Today, Community Regional is the only true academic regional medical center in the Fresno area and houses the state’s second busiest emergency department. Many hospitals have emergency rooms, but only a select number provide the range of expertise of a Level 1 trauma center.
“You have to have CT scans available 24 hours a day. You have to have X-ray services, IR, interventional labs, cath labs, you have to have access to all of the things from the lowest level of acuity to the highest level of acuity and it has to be ready to go 24 hours a day, 365 days a year,” said Bruce Kinder, Community’s vice president for academic affairs who was project manager of the UMC move. “And it’s a fun and exciting environment to be in.”
Last year’s three-day move from April 16 to 18 included transporting 68 of the hospital’s most critical patients by ambulance from one facility to another. It took months of planning, coordinating and rehearsing behind the scenes before the patient move could actually be performed. And now that it has, there still hasn’t been any time to rest as Community Medical Centers embarked on several more projects.
On the regional medical center campus, groundbreaking is scheduled in June for Terry’s House, a two-story, hotel-like facility to house the families of patients while their loved ones receive critical care. Terry’s House, to be located on the corner of Fresno and R streets, will be within walking distance from the main entrance to Community Regional. Community Medical Foundation is working to raise $3 million for construction and $7 million for an endowment to operate and sustain the facility.

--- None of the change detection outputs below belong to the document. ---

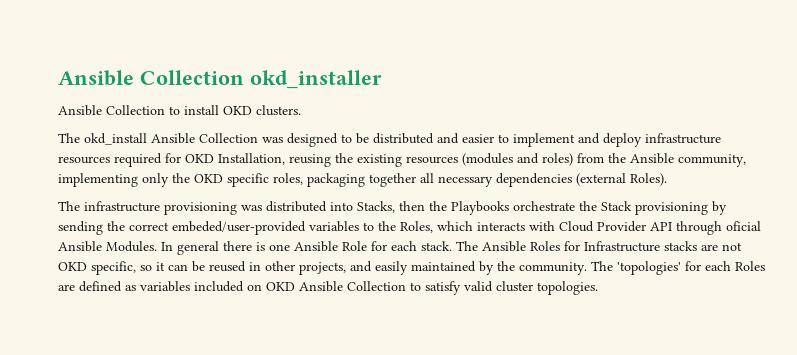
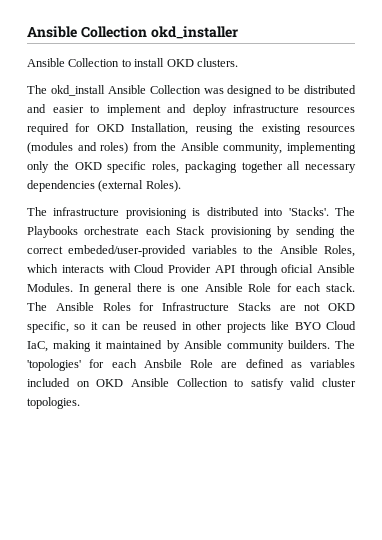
[241,205,262,211] was -> [192,208,201,216] is
[357,201,447,213] Stacks, then the -> [288,207,355,216] 'Stacks'. The
[579,201,597,211] the -> [145,226,171,235] each
(396, 226) none -> [279,245,318,254] Ansible
[664,241,697,251] stacks -> [237,302,271,311] Stacks
[299,261,587,275] projects, and easily maintained by the community. -> [226,321,356,333] [27,340,330,352] projects like BYO Cloud IaC, making it maintained by Ansible community builders.
[735,261,765,271] Roles -> [143,359,213,368] Ansbile Role

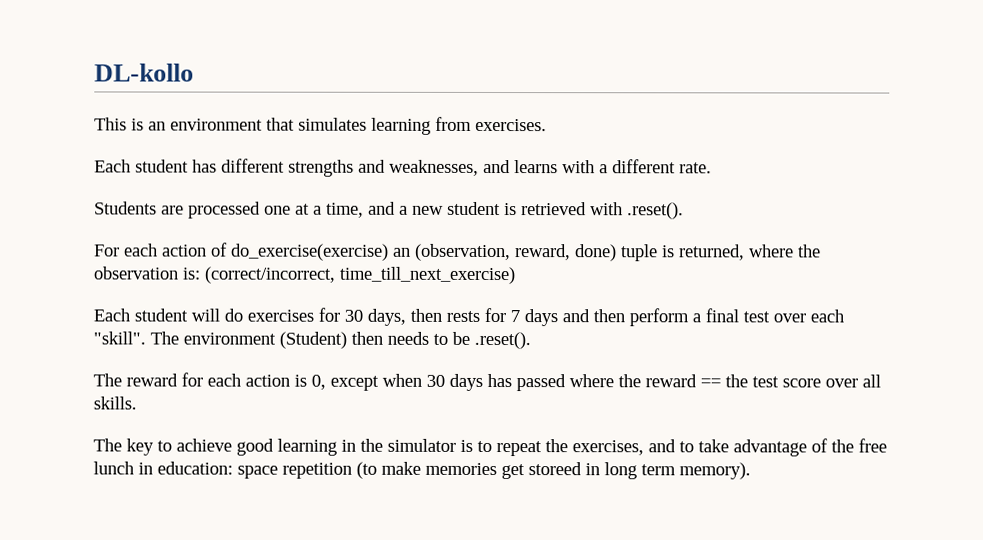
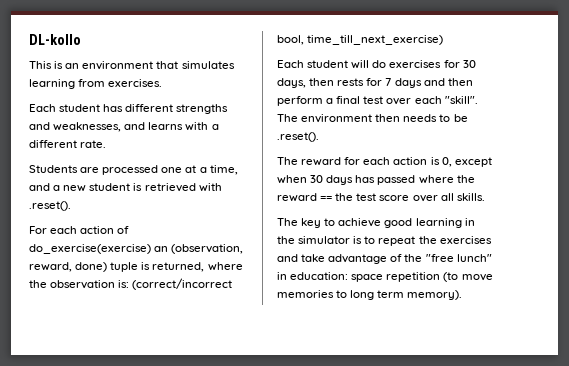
[204,266,336,284] (correct/incorrect, -> [132,278,233,290] [277,35,304,45] (correct/incorrect bool,
[279,331,347,349] (Student) -> (373, 118) none
[572,439,694,456] exercises, and to -> [439,236,492,244] [277,254,298,262] exercises and
[858,438,887,453] [93,461,134,475] free lunch -> [425,254,492,262] "free lunch"
[381,461,600,480] make memories get storeed in -> [461,274,493,281] [277,290,348,298] move memories to

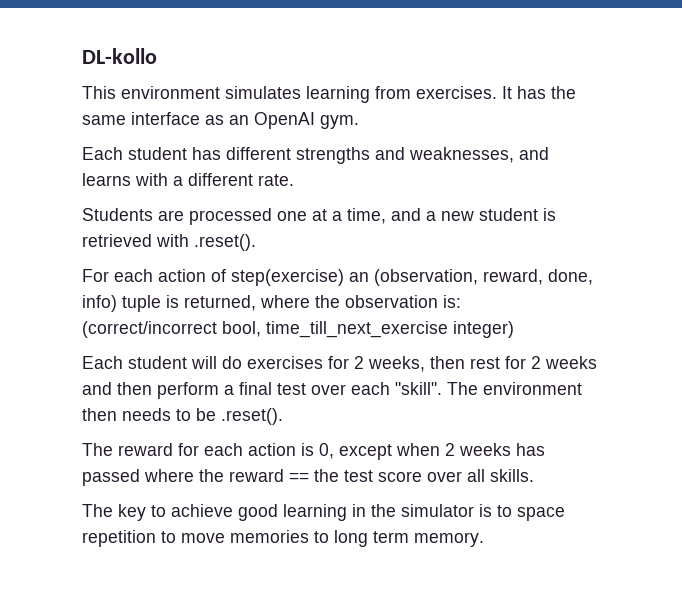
[54,61,179,70] is an environment that -> [121,86,220,99] environment
(163, 83) none -> [502,86,576,99] [82,112,359,129] It has the same interface as an OpenAI gym.
[29,244,151,254] do_exercise(exercise) -> [231,269,344,286] step(exercise)
[75,262,108,272] done) -> [548,269,593,285] [82,295,117,312] done, info)
[307,35,444,45] time_till_next_exercise) -> [266,321,514,338] time_till_next_exercise integer)
[462,60,476,68] [277,78,422,88] 30 days, then rests for 7 days -> [354,356,597,372] 2 weeks, then rest for 2 weeks
[310,175,354,185] 30 days -> [445,443,511,456] 2 weeks
[378,236,492,246] [277,254,492,264] [277,272,349,280] repeat the exercises and take advantage of the "free lunch" in education: -> (512, 511) none
[443,272,459,282] (to -> [161,531,176,543] to
[407,290,463,300] memory). -> [414,532,484,547] memory.

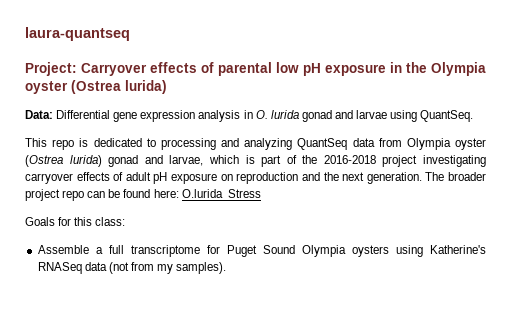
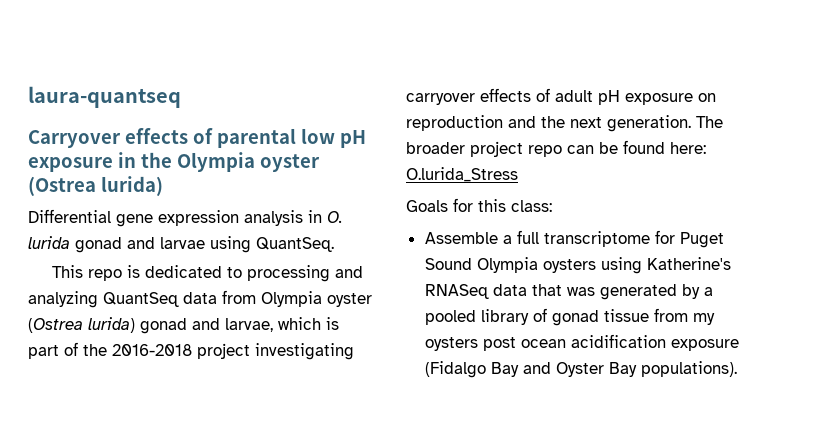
[25,62,77,76] Project: -> (181, 97) none
[25,110,53,119] Data: -> (163, 186) none
[108,262,227,274] (not from my samples). -> [531,284,713,300] [424,308,715,326] [424,334,739,351] [424,361,737,378] that was generated by a pooled library of gonad tissue from my oysters post ocean acidification exposure (Fidalgo Bay and Oyster Bay populations).

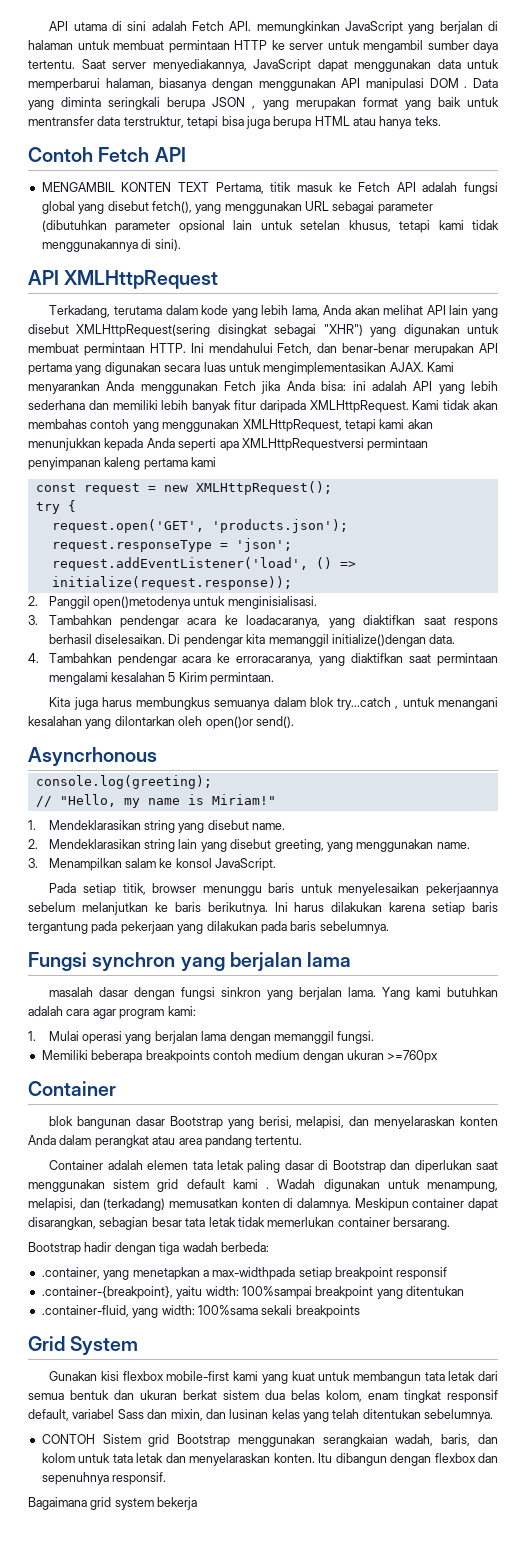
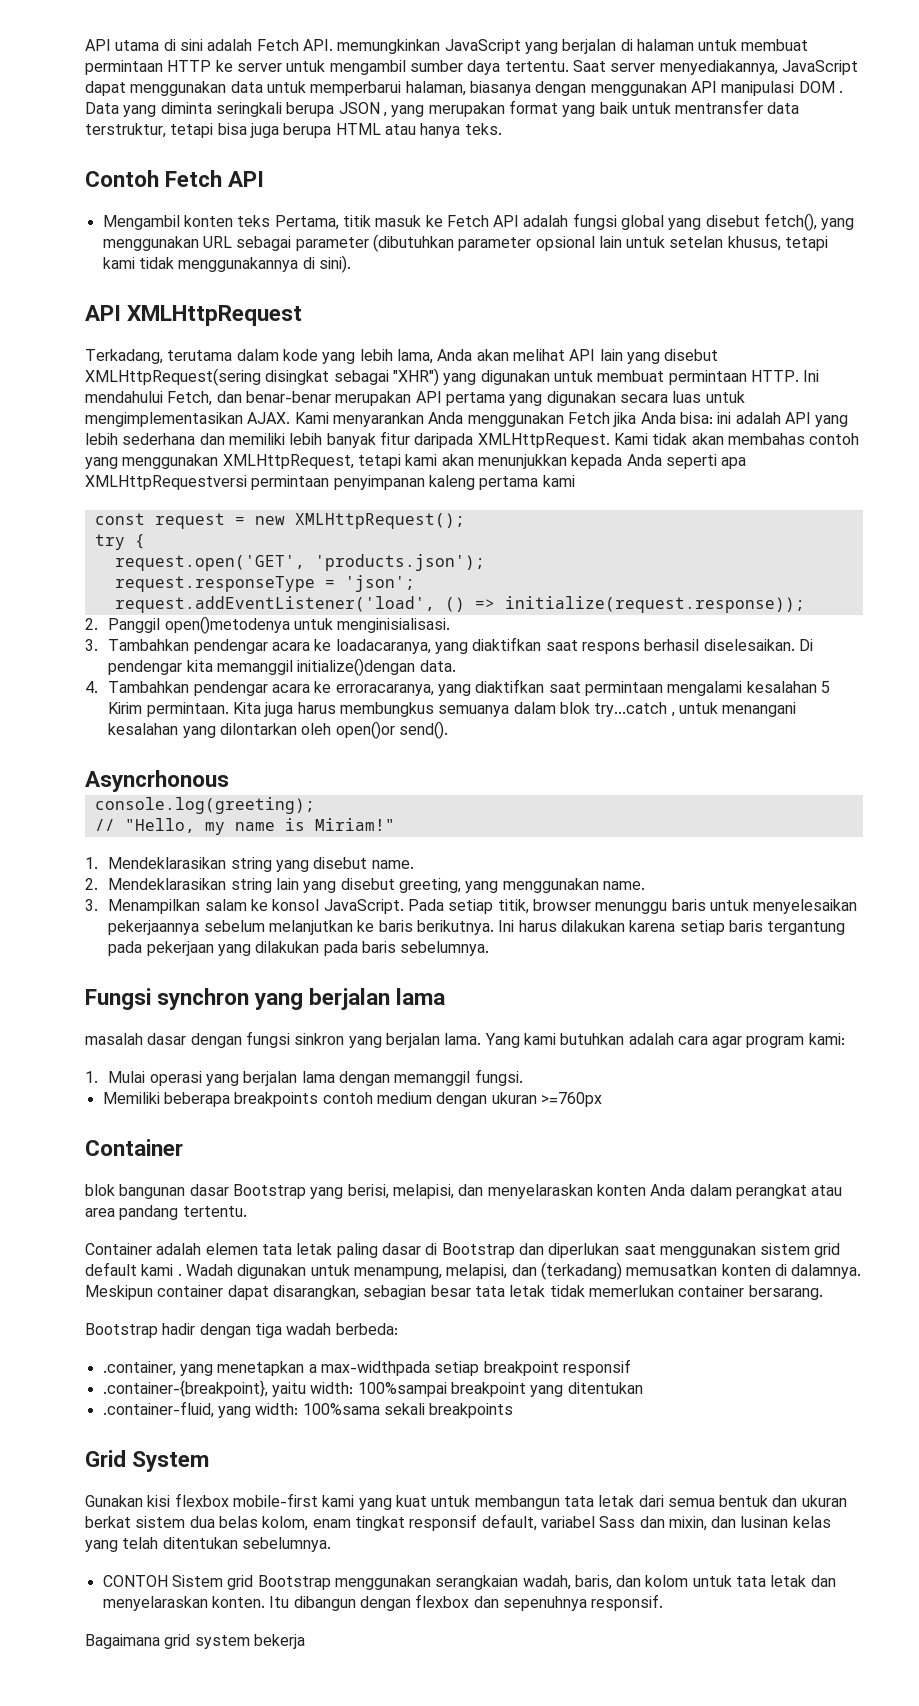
[41,182,209,192] MENGAMBIL KONTEN TEXT -> [102,215,271,230] Mengambil konten teks
(275, 678) // -> (229, 709) none
(277, 864) // -> (404, 906) none

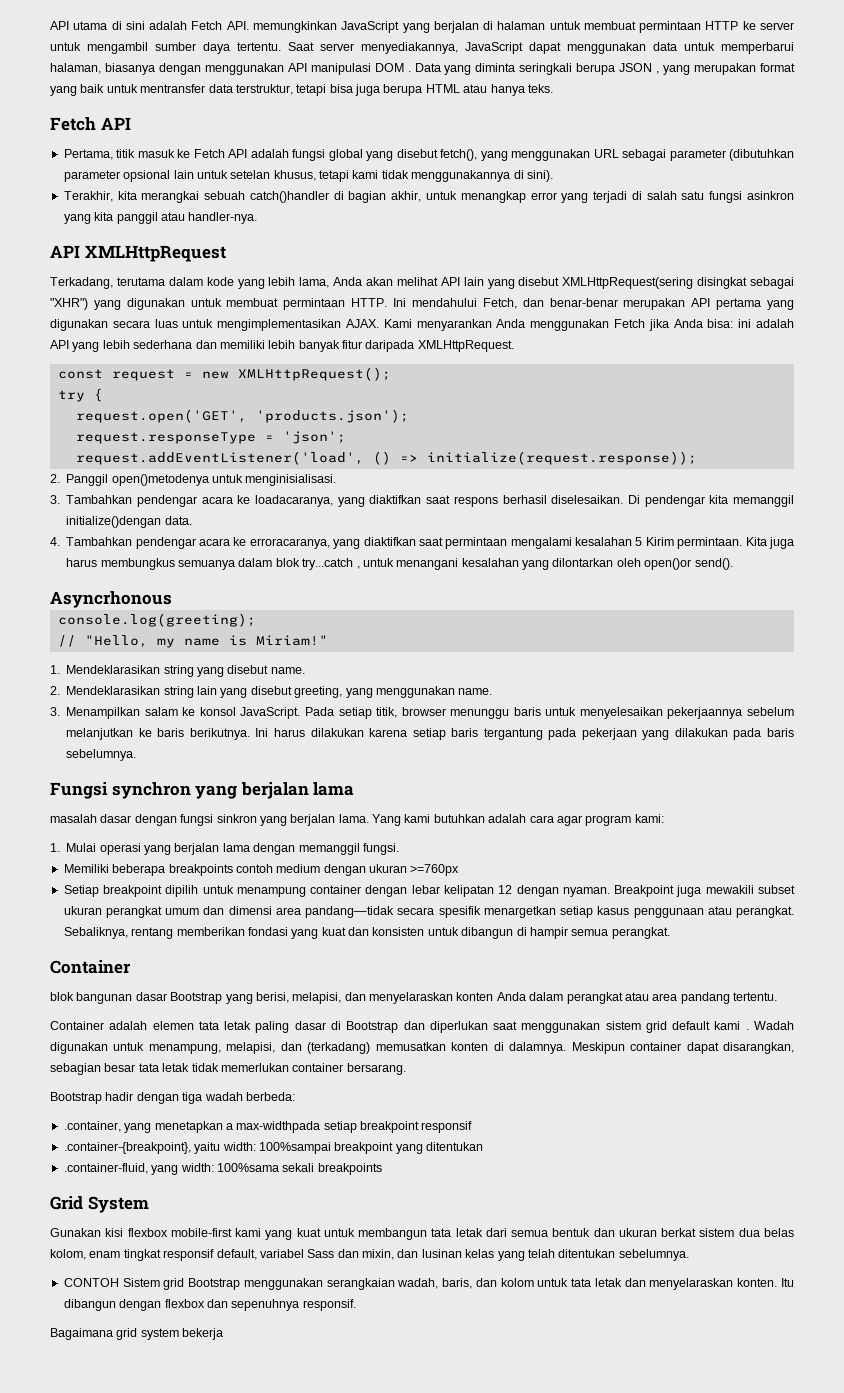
[85,170,159,187] Contoh -> (553, 88) none
[102,215,271,230] Mengambil konten teks -> (131, 123) none
(351, 264) none -> [63,191,794,203] [63,212,258,224] // Terakhir, kita merangkai sebuah catch()handler di bagian akhir, untuk menangkap error yang terjadi di salah satu fungsi asinkron yang kita panggil atau handler-nya.
[613,433,860,445] [85,454,747,469] [85,475,575,490] Kami tidak akan membahas contoh yang menggunakan XMLHttpRequest, tetapi kami akan menunjukkan kepada Anda seperti apa XMLHttpRequestversi permintaan penyimpanan kaleng pertama kami -> (514, 346) none
(602, 1099) none -> [63,885,795,897] [63,906,794,918] [63,927,670,939] // Setiap breakpoint dipilih untuk menampung container dengan lebar kelipatan 12 dengan nyaman. Breakpoint juga mewakili subset ukuran perangkat umum dan dimensi area pandang—tidak secara spesifik menargetkan setiap kasus penggunaan atau perangkat. Sebaliknya, rentang memberikan fondasi yang kuat dan konsisten untuk dibangun di hampir semua perangkat.

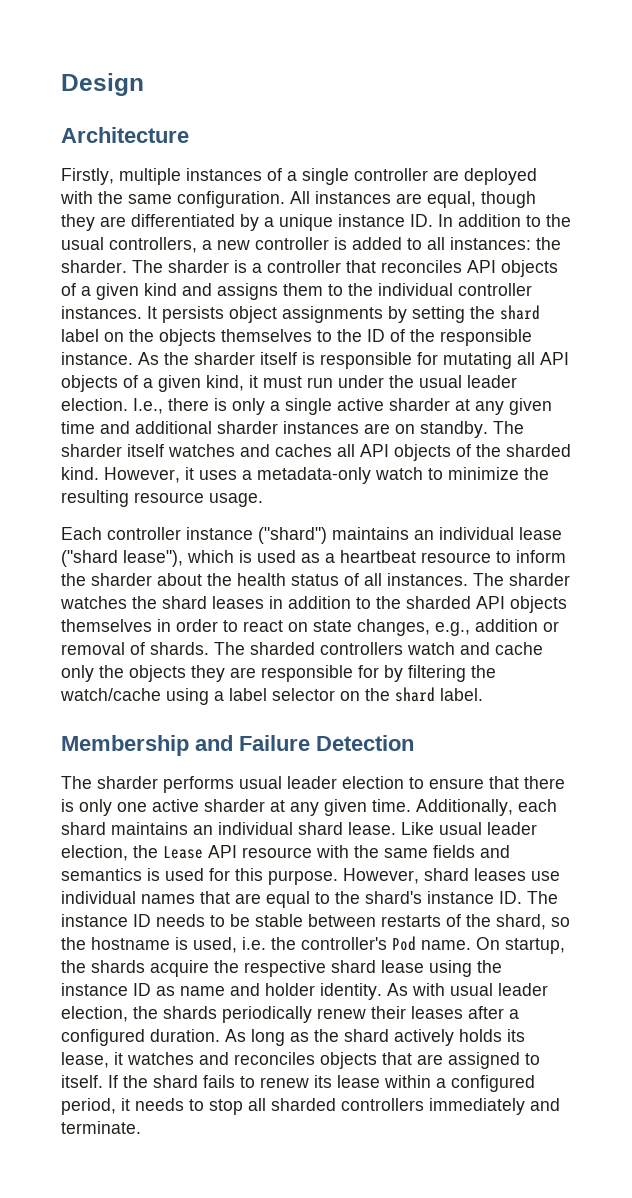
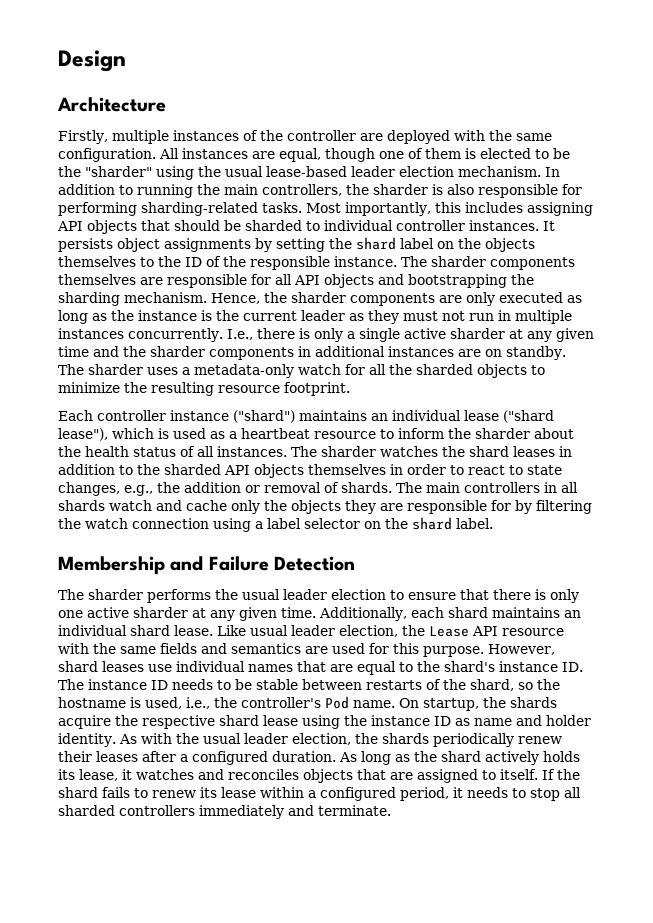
[287,168,349,185] a single -> [259,130,283,141] the
[61,214,571,231] [61,237,561,253] [61,260,558,277] [61,283,373,300] they are differentiated by a unique instance ID. In addition to the usual controllers, a new controller is added to all instances: the sharder. The sharder is a controller that reconciles API objects of a given kind and assigns them to the -> [379,148,570,159] [58,166,560,180] [58,184,582,198] [58,202,593,216] [57,220,320,234] one of them is elected to be the "sharder" using the usual lease-based leader election mechanism. In addition to running the main controllers, the sharder is also responsible for performing sharding-related tasks. Most importantly, this includes assigning API objects that should be sharded to
[138,352,569,369] [61,375,517,392] [61,398,128,411] As the sharder itself is responsible for mutating all API objects of a given kind, it must run under the usual leader election. -> [401,256,575,270] [58,274,534,288] [58,292,582,306] [58,310,572,324] [58,328,223,342] The sharder components themselves are responsible for all API objects and bootstrapping the sharding mechanism. Hence, the sharder components are only executed as long as the instance is the current leader as they must not run in multiple instances concurrently.
[135,421,278,434] additional sharder -> [123,346,385,360] the sharder components in additional
[127,444,571,461] [61,467,423,484] itself watches and caches all API objects of the sharded kind. However, it uses a metadata-only watch -> [147,364,527,378] uses a metadata-only watch for all the sharded objects
[209,493,263,507] usage. -> [284,382,350,396] footprint.
[288,622,308,632] on -> [509,465,523,475] to
(470, 629) none -> [157,482,180,493] the
[250,642,403,655] sharded controllers -> [426,482,578,493] [58,500,105,511] main controllers in all shards
[60,688,161,701] watch/cache -> [85,518,209,529] watch connection
(234, 784) none -> [215,589,238,600] the
[147,868,160,881] is -> [305,646,328,654] are
[242,937,266,950] i.e. -> [186,697,210,709] i.e.,
(445, 989) none -> [175,733,199,744] the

Other projects coming soon at the downtown hospital include a new four-story, 88,000-square-foot medical office building and a six-story parking structure to be completed by spring 2009. Construction is already under way, with the two projects taking up the entire city block of Thesta Street between Divisadero and Illinois avenues on the west side of the UCSF Fresno building.
A new clinical laboratory, featuring leading-edge technology, opened at Community Regional in December. The new lab boasts 18,000 square feet, compared with 7,500 in its previous location.
Also in December, Community Regional opened its 52-bed neuroscience unit. Located on the ninth floor, the unit is dedicated to such conditions as brain injuries, brain tumors, back problems, stroke and epilepsy. And in May, cardiac services will expand with a dedicated unit on the eighth floor.
While Community Regional continues to blossom into one of the premier medical facilities in the state, big plans are being executed at Clovis Community Medical Center as well. In October, Clovis Community is scheduled to break ground on its $20 million first phase of an expansion master plan.
The first phase calls for a two-story, 22,500-square-foot add-on to the outpatient care facility, including expansion of the Marjorie E. Radin Breast Care Center and the hospital’s Level 3 in-vitro fertilization center, the only one of its kind between Los Angeles and Sacramento.
“We have had a 45% surgical volume growth over the past two years,” Clovis Community CEO Craig Castro said. “This expansion brings top facilities and leading-edge equipment and treatment to better serve our patients.”
Another expansion project is well under way at Fresno Heart & Surgical Center, where in mid-August construction began to add two advanced-technology, minimally-invasive operating suites, a 144-seat education center and more space and beds to the surgery recovery area. Project completion is scheduled for September.
All in all, the slogan used at Community during the 2007 hospital move has never been more true than it is now – “Bigger than ever, stronger together.”